> **Exercise brief**
Your response should reproduce every line of the entries that contains the word "right".

> **Front-end code change data**

((

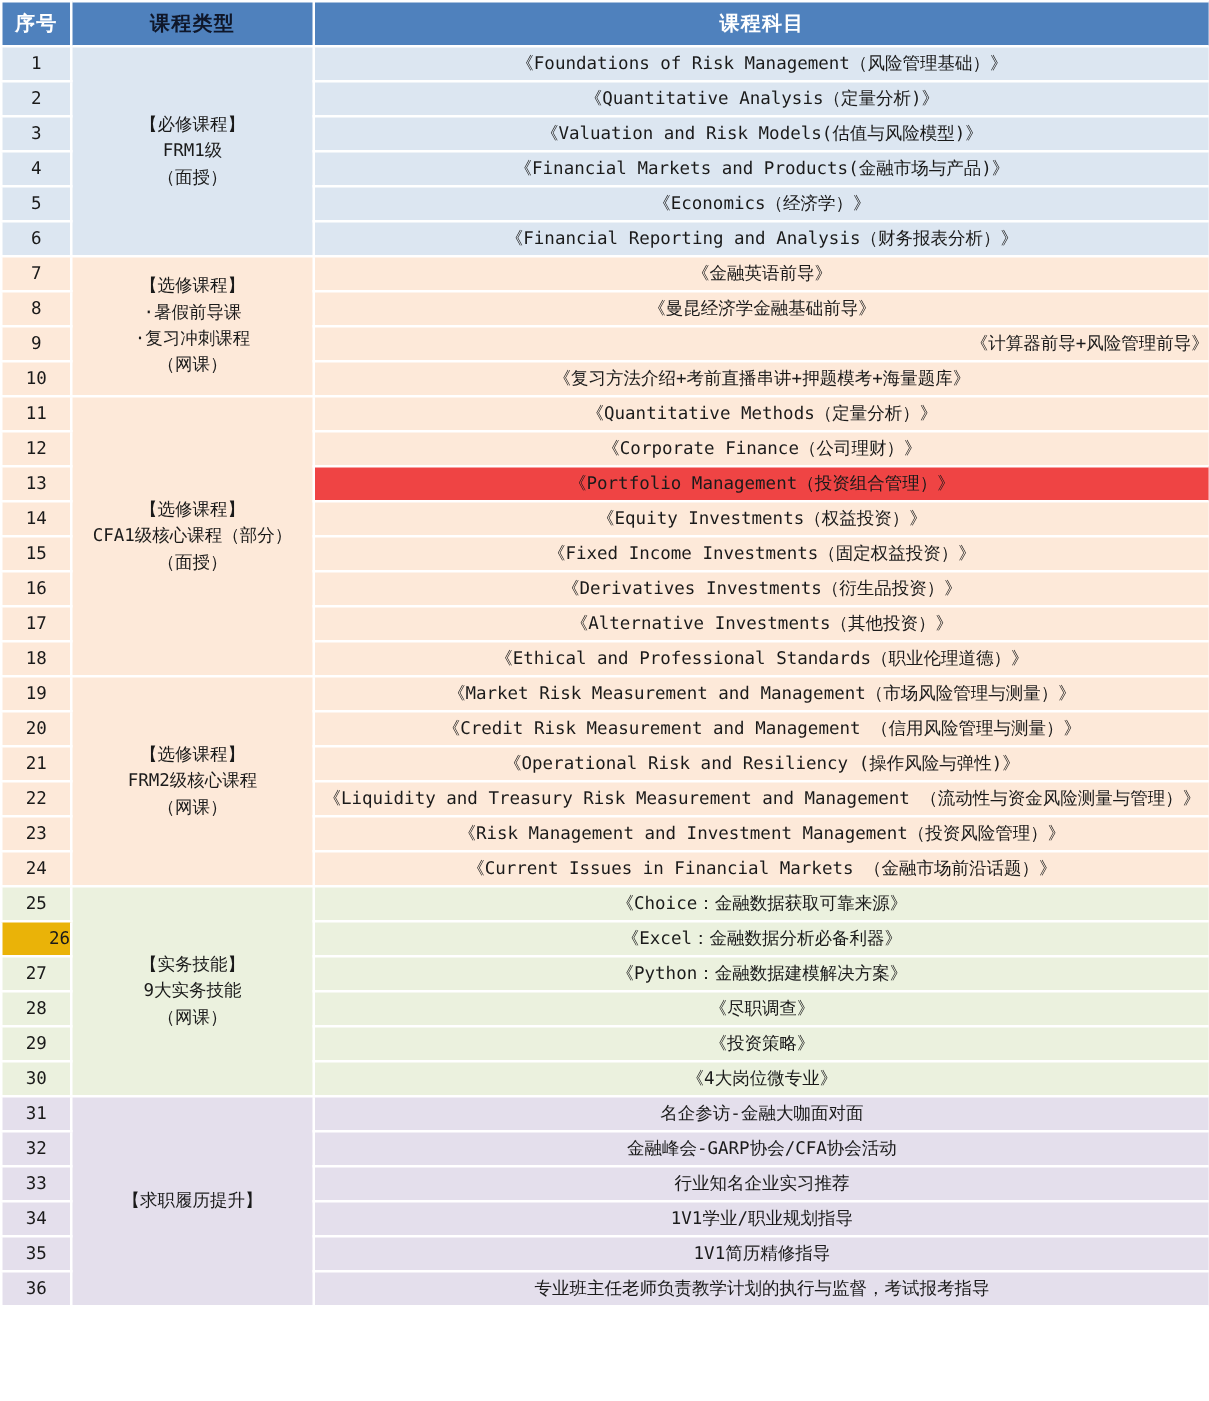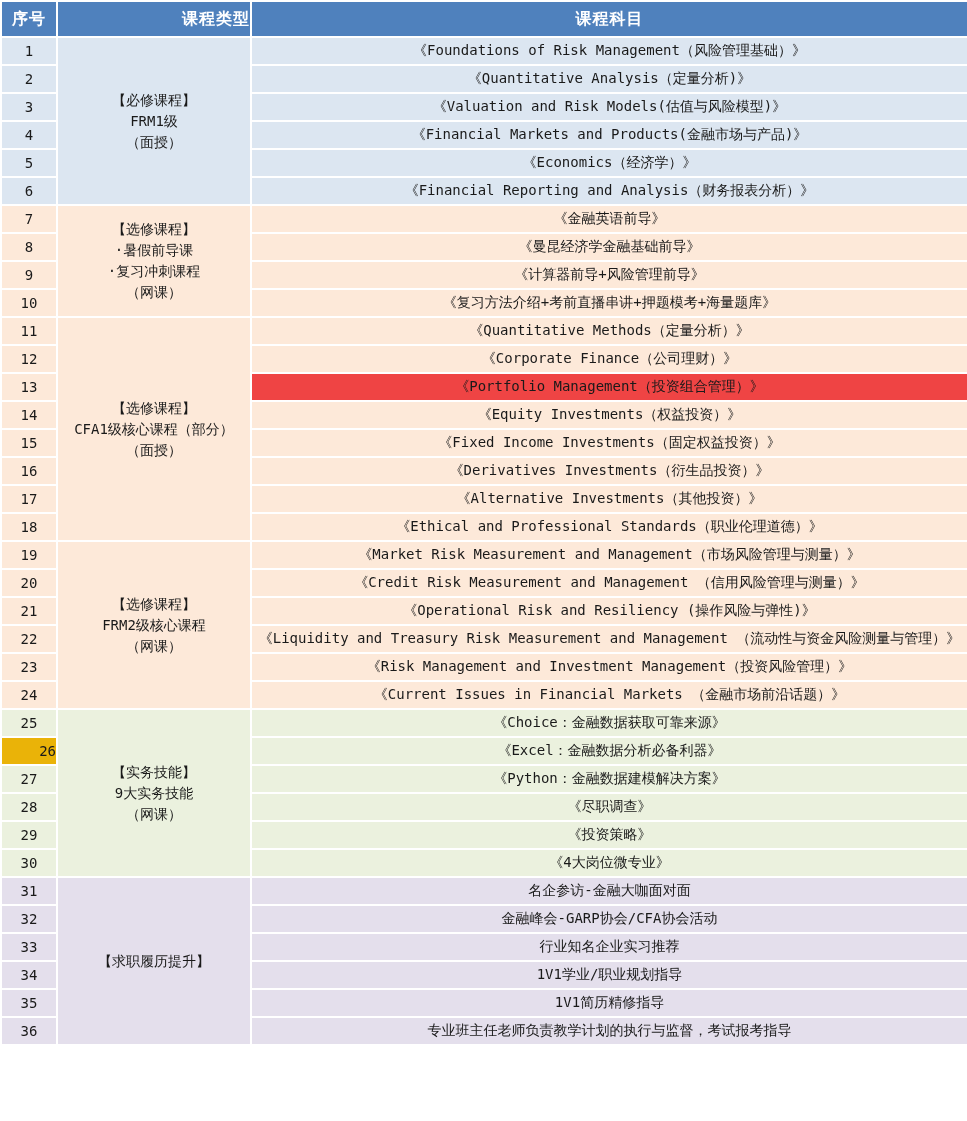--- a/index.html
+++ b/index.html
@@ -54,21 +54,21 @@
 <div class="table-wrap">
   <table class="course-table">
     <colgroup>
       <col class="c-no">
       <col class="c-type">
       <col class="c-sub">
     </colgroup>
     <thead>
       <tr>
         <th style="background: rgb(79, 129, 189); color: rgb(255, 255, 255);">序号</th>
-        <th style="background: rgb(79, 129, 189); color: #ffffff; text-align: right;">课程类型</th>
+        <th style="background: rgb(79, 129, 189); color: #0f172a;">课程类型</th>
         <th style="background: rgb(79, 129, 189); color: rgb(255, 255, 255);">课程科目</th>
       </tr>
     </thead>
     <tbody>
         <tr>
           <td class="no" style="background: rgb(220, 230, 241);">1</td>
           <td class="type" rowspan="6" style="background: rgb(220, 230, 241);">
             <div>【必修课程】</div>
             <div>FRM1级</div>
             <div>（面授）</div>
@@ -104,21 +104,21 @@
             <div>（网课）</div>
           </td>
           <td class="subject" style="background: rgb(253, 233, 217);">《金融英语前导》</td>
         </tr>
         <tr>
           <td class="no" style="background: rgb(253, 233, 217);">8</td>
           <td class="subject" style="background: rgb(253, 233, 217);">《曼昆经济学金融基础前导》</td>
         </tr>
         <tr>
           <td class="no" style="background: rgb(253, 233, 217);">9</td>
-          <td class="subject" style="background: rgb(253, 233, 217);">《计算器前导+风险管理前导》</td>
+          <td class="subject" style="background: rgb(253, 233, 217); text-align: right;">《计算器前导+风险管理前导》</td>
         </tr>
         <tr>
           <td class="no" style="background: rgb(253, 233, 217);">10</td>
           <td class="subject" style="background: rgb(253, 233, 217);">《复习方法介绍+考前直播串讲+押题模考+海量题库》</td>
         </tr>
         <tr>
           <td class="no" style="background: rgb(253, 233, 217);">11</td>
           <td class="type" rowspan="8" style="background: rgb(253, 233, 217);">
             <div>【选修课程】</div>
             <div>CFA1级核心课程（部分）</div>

))

> **Solution to this task**
-        <th style="background: rgb(79, 129, 189); color: #ffffff; text-align: right;">课程类型</th>
+          <td class="subject" style="background: rgb(253, 233, 217); text-align: right;">《计算器前导+风险管理前导》</td>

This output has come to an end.